Снова послышался звук поцелуя.

«Да, Реддвей, кажется, влип, — подумал Нортон. — Эта Надя держит его мертвой хваткой».

Он вдруг подумал, что если милиции раздали их фотографии, то их обязательно должны показать в гостиницах, а та администраторша, которая оформляла ему номер, сразу же его узнает и укажет, где он поселился. И Тима накроют, как птичку, в этой мрачной, обшарпанной клетке. От этих размышлений ему стало не по себе, и он снова захотел сбежать, но вовремя удержался. Еще только половина девятого, на улице светло, а надо выйти попозднее, сразу же взять такси и уехать. Если только Гжижу не заловили. Правда, он собирался весь день смотреть боевики, а Кузьма собирался подкинуть ему для развлечений девочку.

— Мы должны взять этих ребят, — сказал Питер. — И еще — я теперь буду бояться за тебя. Это плохо. Для профессионала это отвратительно.

— Ты можешь не бояться, — задиристо ответила она. — Для этого надо просто запретить себе любить или сказать себе: все это чушь, эта русская девочка, и слова, которые я ей шептал. Все шепчут эти слова, делая это. И все встанет на свои места. Главное, убедить себя. А ты умеешь себя убеждать. Считай, что просто ничего не было. Так, минутное увлечение. И все у тебя пойдет по-прежнему!

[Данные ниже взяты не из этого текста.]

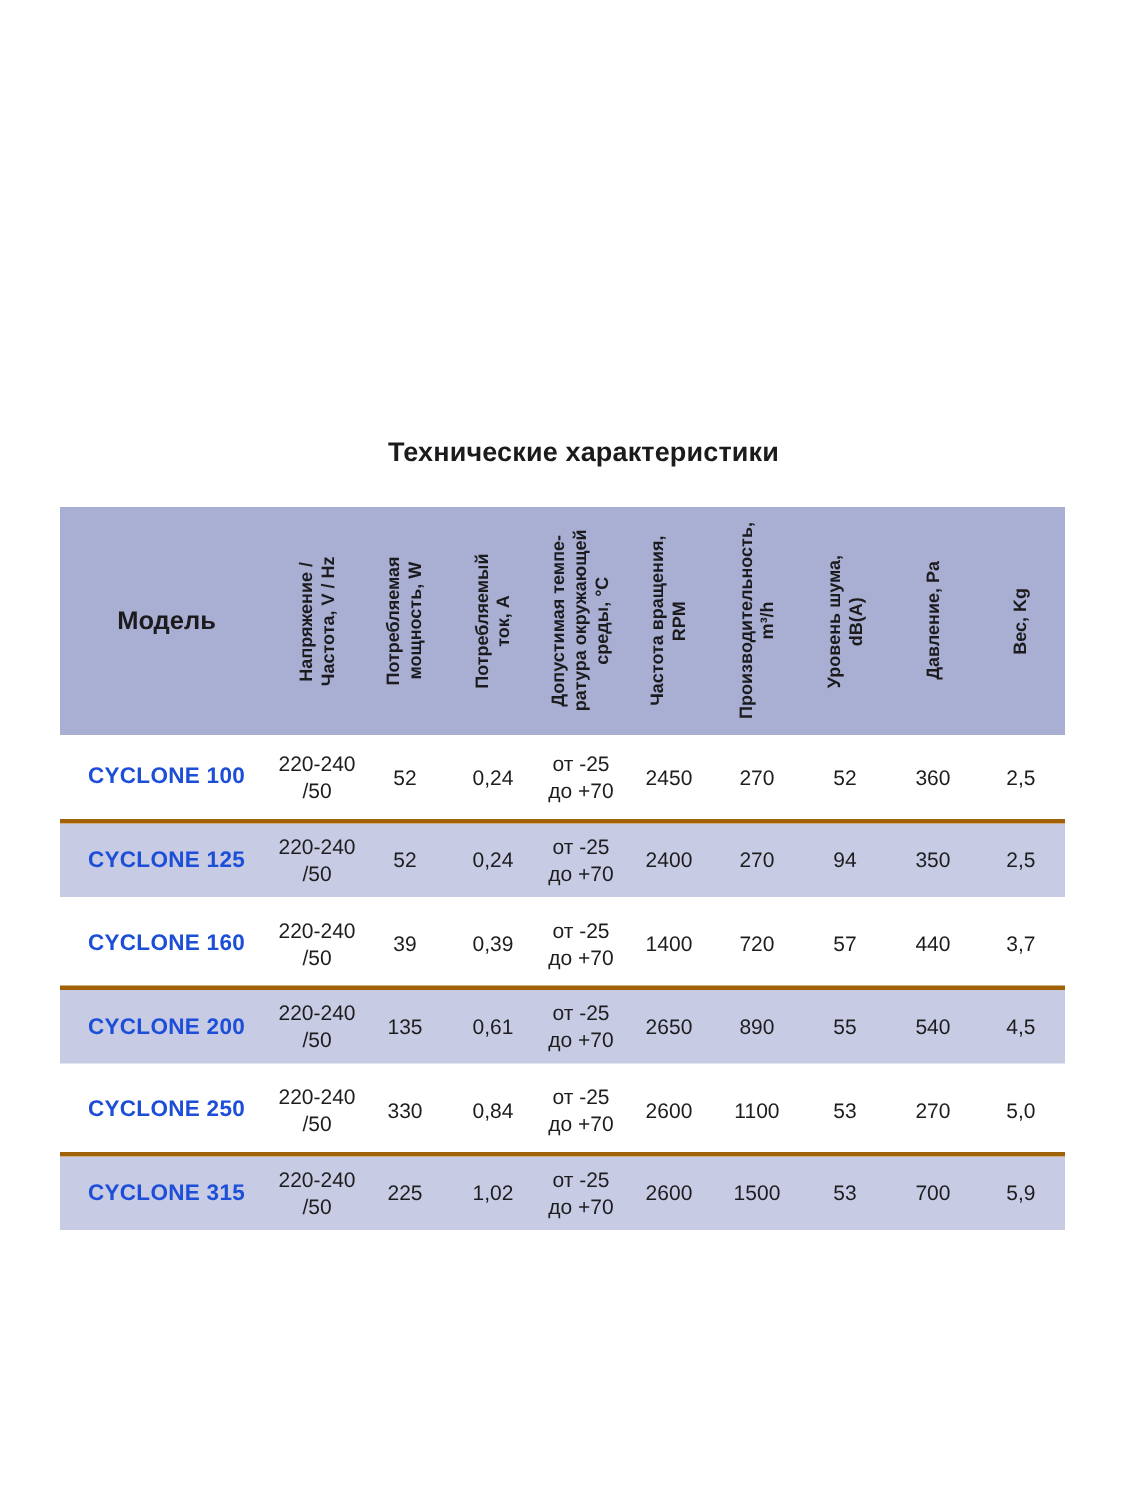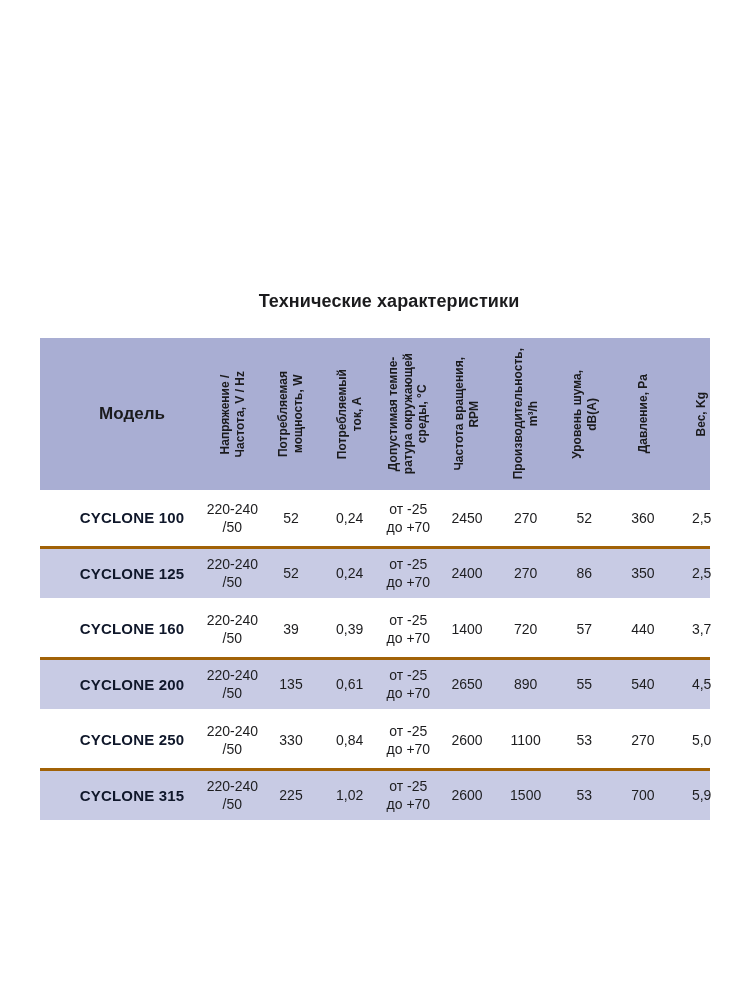--- a/index.html
+++ b/index.html
@@ -66,7 +66,6 @@
 
   .model-col {
     flex: 0 0 21.2%;
-    margin-left: 21px;
   }
 
   .header-model {

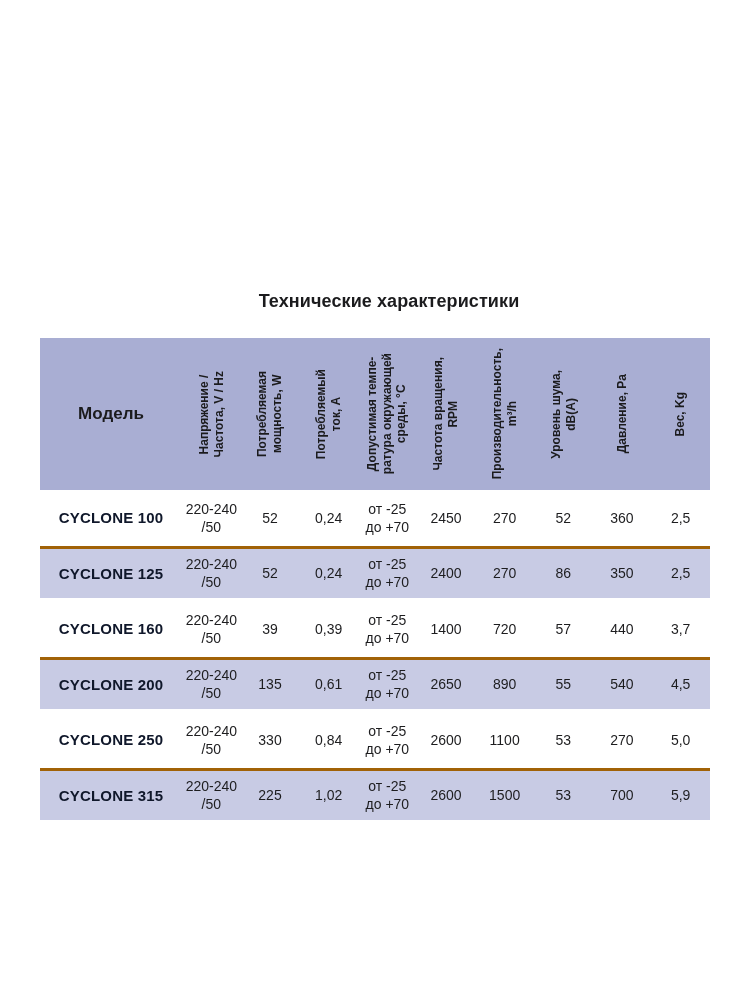--- a/index.html
+++ b/index.html
@@ -93,7 +93,7 @@
   .model-name {
     font-size: 15px;
     font-weight: 700;
-    color: #0f172a;
+    color: #1d4ed8;
     letter-spacing: 0.2px;
   }
 

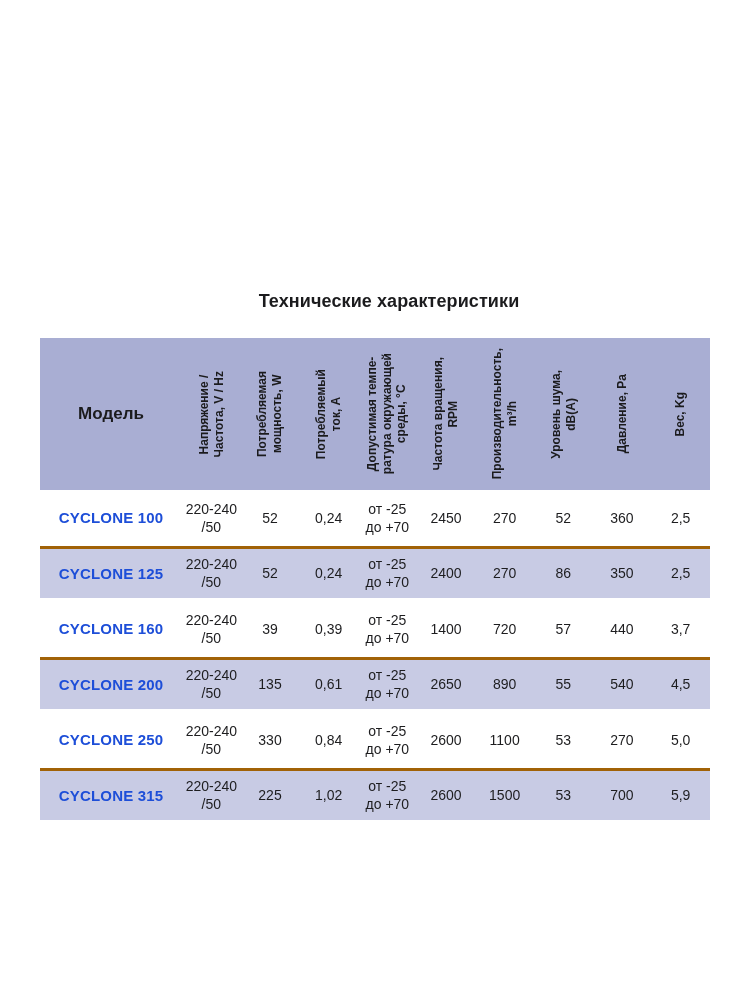--- a/index.html
+++ b/index.html
@@ -176,7 +176,7 @@
 до +70</div>
     <div class="cell value-cell">2400</div>
     <div class="cell value-cell">270</div>
-    <div class="cell value-cell">86</div>
+    <div class="cell value-cell">94</div>
     <div class="cell value-cell">350</div>
     <div class="cell value-cell">2,5</div>
   </div>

Послышались шаги, шуршание одежд, потом хлопнула дверь.

— Черт! — выругался Питер.

Видимо, Павлова ушла. Реддвей налил себе воды или виски в стакан, залпом выпил. Тяжело вздохнул. Заходил по комнате. Наконец не выдержал, вышел, прошелся по коридору, постучал в дверь. Потом еще.

— Надя, открой, — попросил он.

— Я легла спать, — донесся глухой женский голос.

— Надя!.. Пойми, я совсем не о том хотел сказать! — заговорил по-английски Реддвей. — Совсем не о том. Знаешь, так бывает. Хочешь сказать об одном, а говоришь совсем другое. Точно тебя черт за язык дергает… Надя!